(Itemized modification records)
┌──
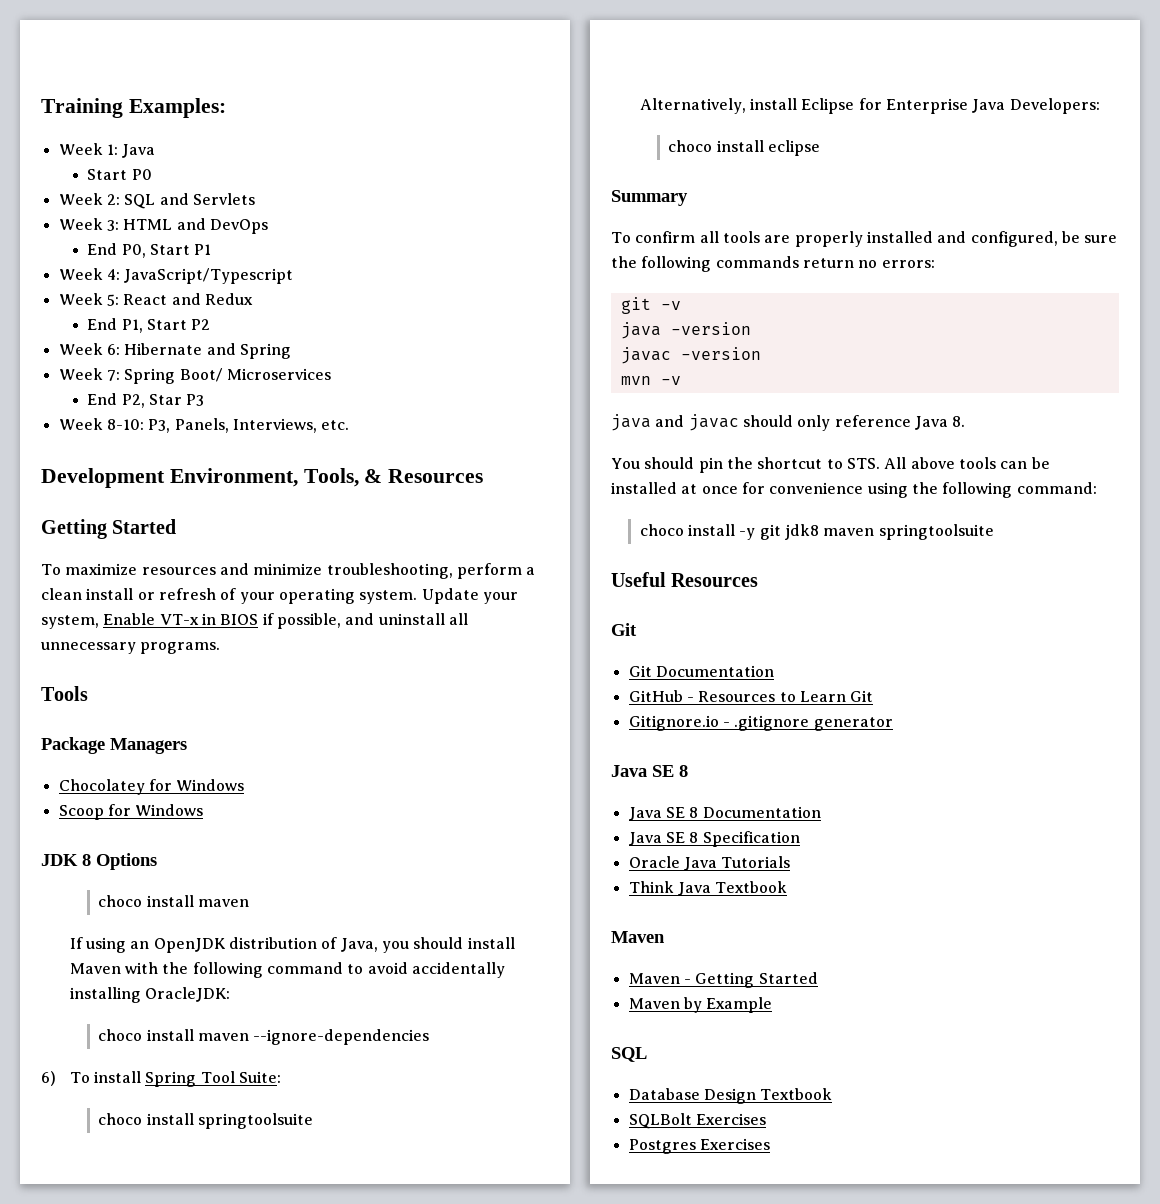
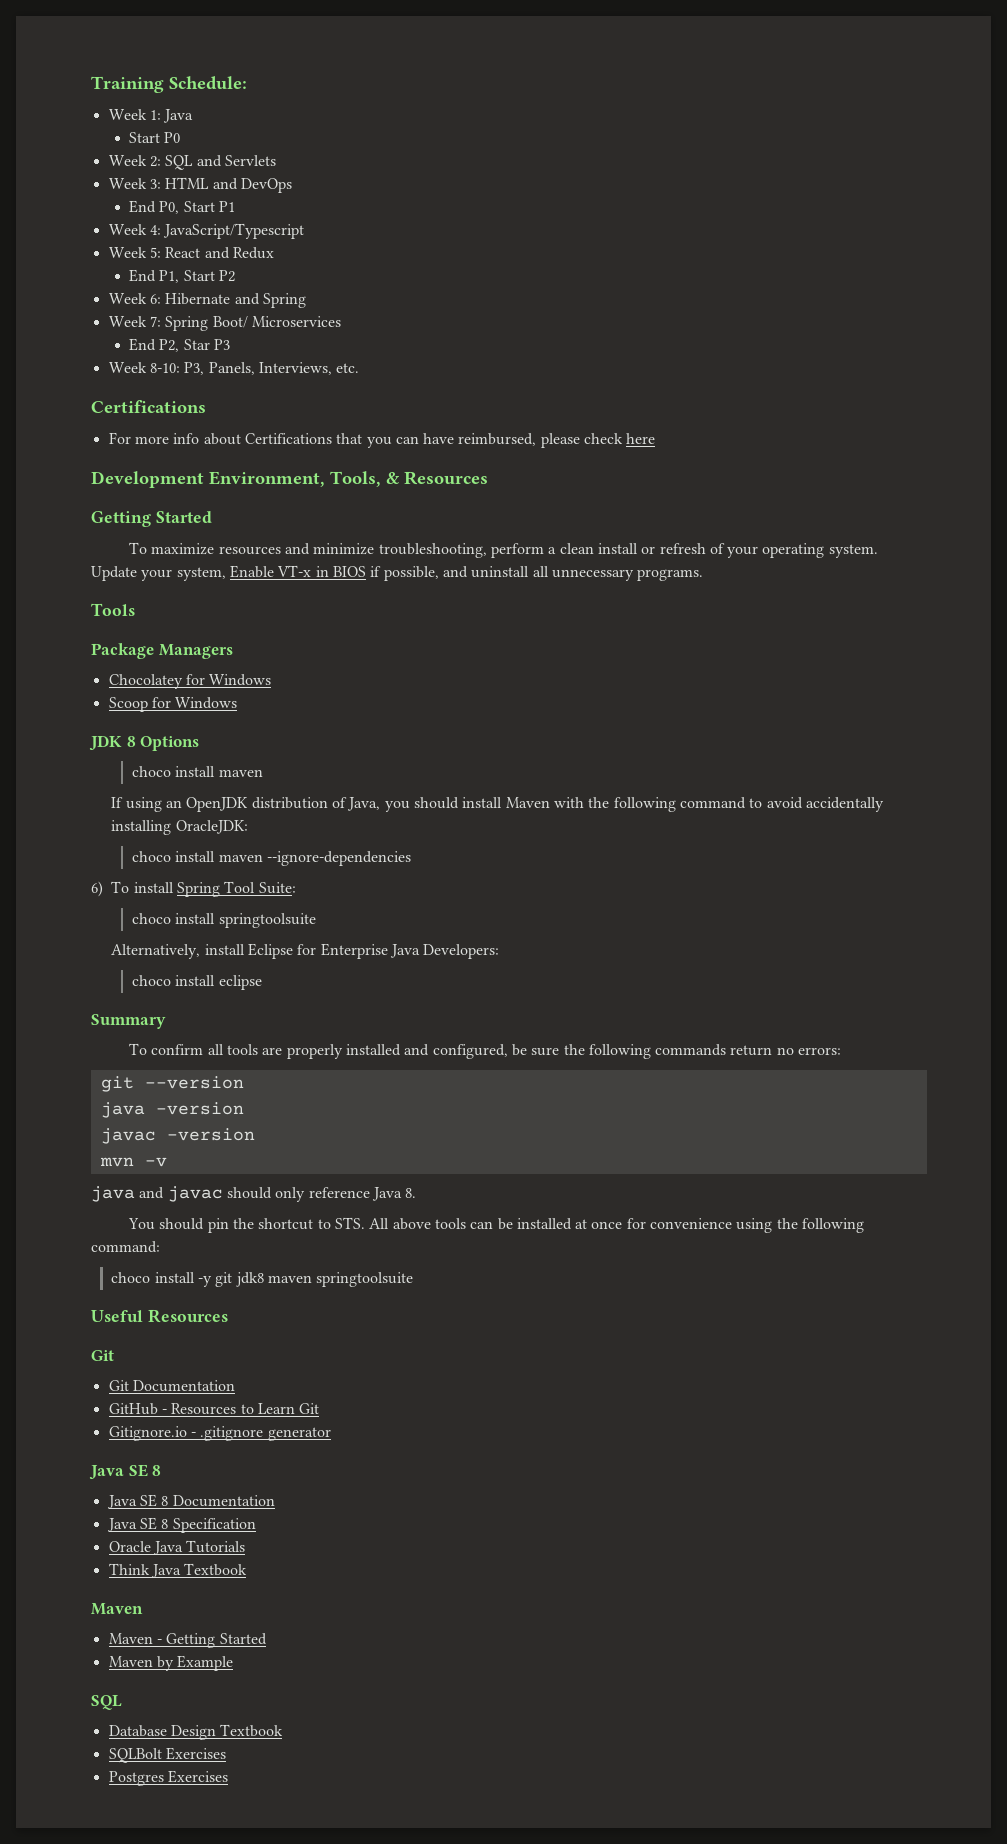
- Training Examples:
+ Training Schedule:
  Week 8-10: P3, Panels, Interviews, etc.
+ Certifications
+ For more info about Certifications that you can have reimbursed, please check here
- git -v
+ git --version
└──
» **What to work on**: Every line above that holds the string "Certifications" should be copied out.

» **Expected answer**:
+ Certifications
+ For more info about Certifications that you can have reimbursed, please check here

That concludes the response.